Clinical studies have find that cannabidiol, or "CBD" -- a non-psychoactive substance in pot -- could have positive medicinal effects ranging from pain relief to opioid-replacement therapy. That could make pot-related products popular not only with humans, but with the $72 billion-a-year pet-products industry.

Linton picked up this thread in his chat with Cramer, zeroing in on pet anxiety and the clinical trials that have observed a pacifying effect of cannabis on human anxiety.

"If that data set carries over from how we help grandma with the same problem, that starts to look interesting," he commented.

He joked that if you have an anxious dog and you do not want to put the poor boy down, cannabis could be your key to calming your pup.

Given the size of the pet product industry and people's propensity to spend on their "best friends", the entry into the U.S. market for pet-focused pot could be a fruitful one for Canopy as well as numerous other cannabis companies and investors.
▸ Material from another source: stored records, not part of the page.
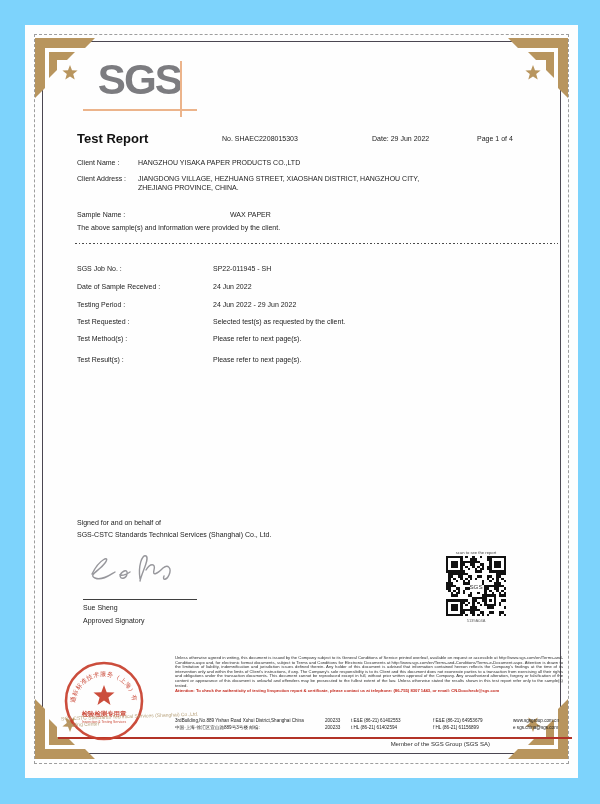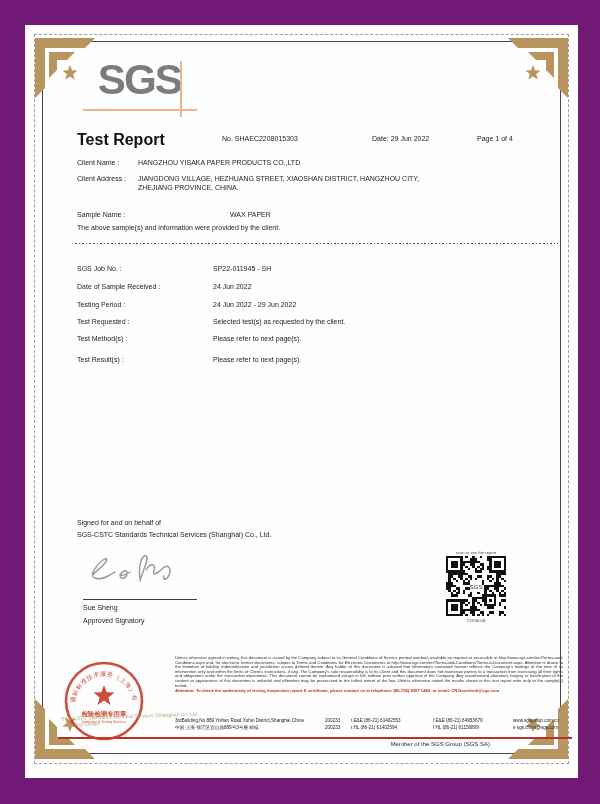--- a/index.html
+++ b/index.html
@@ -1,34 +1,34 @@
 <!DOCTYPE html>
 <html><head>
 <meta charset="utf-8">
 <style>
   html,body{margin:0;padding:0;}
   body{width:600px;height:804px;background:#3d3746;font-family:"Liberation Sans",sans-serif;overflow:hidden;}
   .abs{position:absolute;}
-  #canvas{position:relative;width:600px;height:804px;background:#701a75;}
+  #canvas{position:relative;width:600px;height:804px;background:#7dd3fc;}
   #page{position:absolute;left:25px;top:25px;width:553px;height:753px;background:#fefefe;}
   
   .dashed-frame{position:absolute;top:9px;left:9px;right:9px;bottom:14px;border:1.6px dashed #9e9e9e;z-index:0;}
   .solid-frame{position:absolute;top:16px;left:17px;right:17px;bottom:24px;border:1.8px solid #4b4752;z-index:0;}
   .corner{position:absolute;width:64px;height:64px;z-index:1;}
   .corner.tl{left:8px;top:11px;}
   .corner.tr{right:8px;top:11px;transform:scaleX(-1);}
   .corner.bl{left:8px;bottom:17px;transform:scaleY(-1);}
   .corner.br{right:8px;bottom:17px;transform:scale(-1,-1);}
   .content{position:absolute;inset:0;z-index:2;}
   
   #logo-text{left:72px;top:30px;font-size:43px;font-weight:bold;color:#7c7c80;letter-spacing:-2px;transform:scaleX(.98);}
   #logo-hline{left:58px;top:84px;width:114px;height:2px;background:#ecb48b;}
   #logo-vline{left:155px;top:36px;width:2px;height:56px;background:#ecb48b;}
   
-  #report-title{left:52px;top:106px;font-size:16px;font-weight:bold;color:#111;}
+  #report-title{left:52px;top:106px;font-size:13px;font-weight:bold;color:#111;}
   .hmeta{top:110px;font-size:7px;color:#1c1c1c;}
   #report-no{left:197px;}
   #report-date{left:347px;}
   #report-page{left:452px;}
   
   .row{position:absolute;left:52px;width:478px;display:flex;font-size:7px;color:#1c1c1c;line-height:8.5px;}
   .row .lab{flex:0 0 auto;}
   .row .val{flex:1 1 auto;}
   .lw61{width:61px;} .lw136{width:136px;} .lw153{width:153px;}
   #row-client-name{top:134px;}

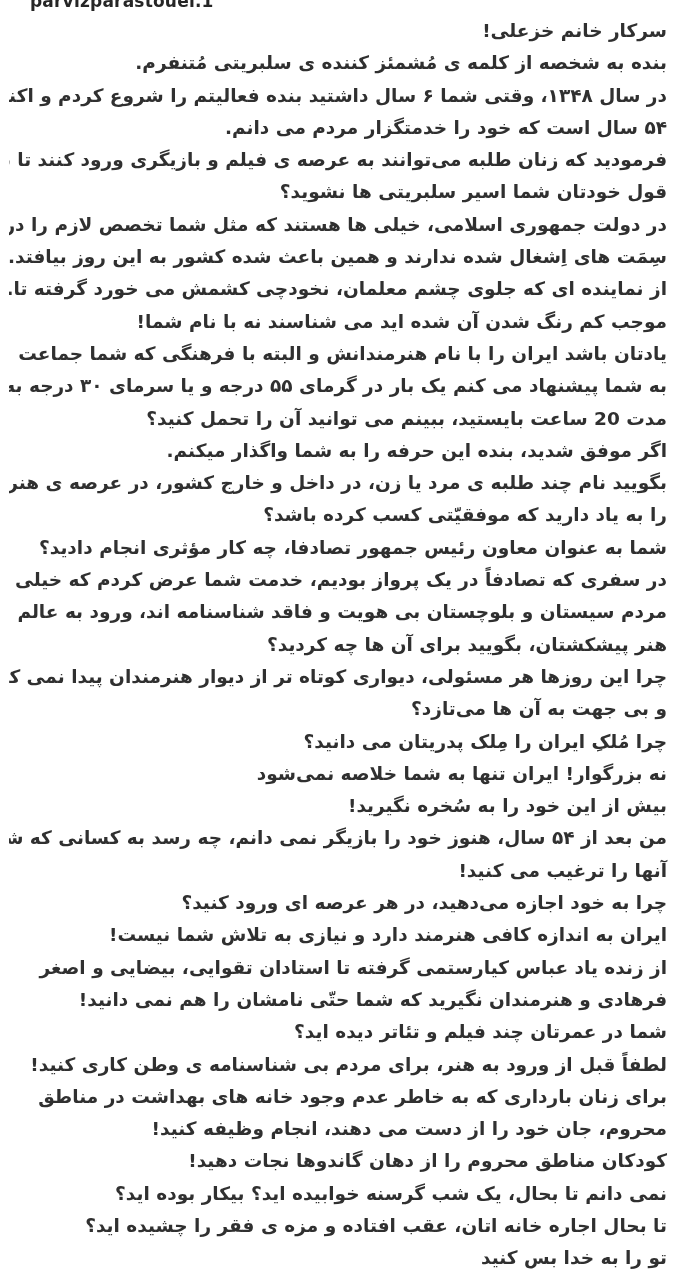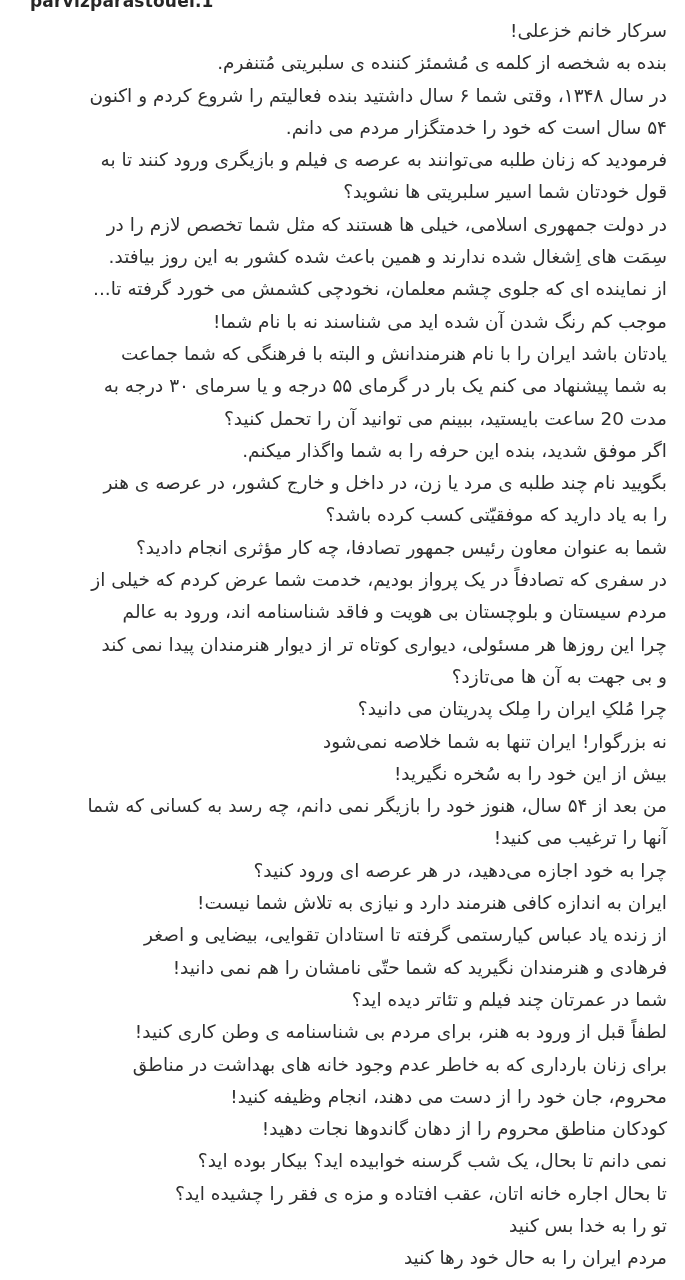--- a/index.html
+++ b/index.html
@@ -36,20 +36,21 @@
     text-align: right;
     unicode-bidi: plaintext;
     padding: 4px 18px 0 10px;
     color: #303030;
     font-size: 18.5px;
     line-height: 32.3px;
   }
   .text-line {
     white-space: nowrap;
     overflow: visible;
+    font-weight: bold;
   }
 </style>
 </head>
 <body>
 
 <div class="post-caption">
   <div class="username">parvizparastouei.1</div>
   <div class="text-block" id="text-block">
       <div class="text-line">سرکار خانم خزعلی!</div>
       <div class="text-line">بنده به شخصه از کلمه ی مُشمئز کننده ی سلبریتی مُتنفرم.</div>
@@ -63,20 +64,21 @@
       <div class="text-line">موجب کم رنگ شدن آن شده اید می شناسند نه با نام شما!</div>
       <div class="text-line">یادتان باشد ایران را با نام هنرمندانش و البته با فرهنگی که شما جماعت</div>
       <div class="text-line">به شما پیشنهاد می کنم یک بار در گرمای ۵۵ درجه و یا سرمای ۳۰ درجه به</div>
       <div class="text-line">مدت 20 ساعت بایستید، ببینم می توانید آن را تحمل کنید؟</div>
       <div class="text-line">اگر موفق شدید، بنده این حرفه را به شما واگذار میکنم.</div>
       <div class="text-line">بگویید نام چند طلبه ی مرد یا زن، در داخل و خارج کشور، در عرصه ی هنر</div>
       <div class="text-line">را به یاد دارید که موفقیّتی کسب کرده باشد؟</div>
       <div class="text-line">شما به عنوان معاون رئیس جمهور تصادفا، چه کار مؤثری انجام دادید؟</div>
       <div class="text-line">در سفری که تصادفاً در یک پرواز بودیم، خدمت شما عرض کردم که خیلی از</div>
       <div class="text-line">مردم سیستان و بلوچستان بی هویت و فاقد شناسنامه اند، ورود به عالم</div>
+      <div class="text-line">هنر پیشکشتان، بگویید برای آن ها چه کردید؟</div>
       <div class="text-line">چرا این روزها هر مسئولی، دیواری کوتاه تر از دیوار هنرمندان پیدا نمی کند</div>
       <div class="text-line">و بی جهت به آن ها می‌تازد؟</div>
       <div class="text-line">چرا مُلکِ ایران را مِلک پدریتان می دانید؟</div>
       <div class="text-line">نه بزرگوار! ایران تنها به شما خلاصه نمی‌شود</div>
       <div class="text-line">بیش از این خود را به سُخره نگیرید!</div>
       <div class="text-line">من بعد از ۵۴ سال، هنوز خود را بازیگر نمی دانم، چه رسد به کسانی که شما</div>
       <div class="text-line">آنها را ترغیب می کنید!</div>
       <div class="text-line">چرا به خود اجازه می‌دهید، در هر عرصه ای ورود کنید؟</div>
       <div class="text-line">ایران به اندازه کافی هنرمند دارد و نیازی به تلاش شما نیست!</div>
       <div class="text-line">از زنده یاد عباس کیارستمی گرفته تا استادان تقوایی، بیضایی و اصغر</div>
Jolting the Sleep Aid Market

Linton also touched upon the sleep-aid market, that has been much maligned since being blamed for the cancellation of certain popular sitcoms.

"Who love's Ambien?" Linton asked. "No one."

He said that the name-brand drug is currently the main competitor to cannabis in the sleep aid market, but carries baggage of addictiveness and side effects not present in cannabis-based products.

One is reminded of a scene from "The Outlaw Josey Wales" as Linton outlined his myriad of uses for cannabis, wherein a uncomely salesman tells Clint Eastwood's title character that his magic elixir works "on most anything."

Eastwood's Wales replies by spitting tobacco on the man's white suit and inquiring; "How is it on stains?"

The surly snakeoil salesman stands aghast without a penny from our hero.

Such reminders should of course provoke a degree of skepticism on the outsized claims of panacea that Linton's comments suggest.

Still, if a company as smart and successful as Constellation is happy piling $4 billion into Canopy's coffers and even U.S. staple companies like Coca Cola Co. (KO) are taking a look at the burgeoning industry.

There might be something to all of these claims and they could end up making investors quite a bit of returns. The key will be choosing the right business amidst a sea of cannabis companies vying for investor capital.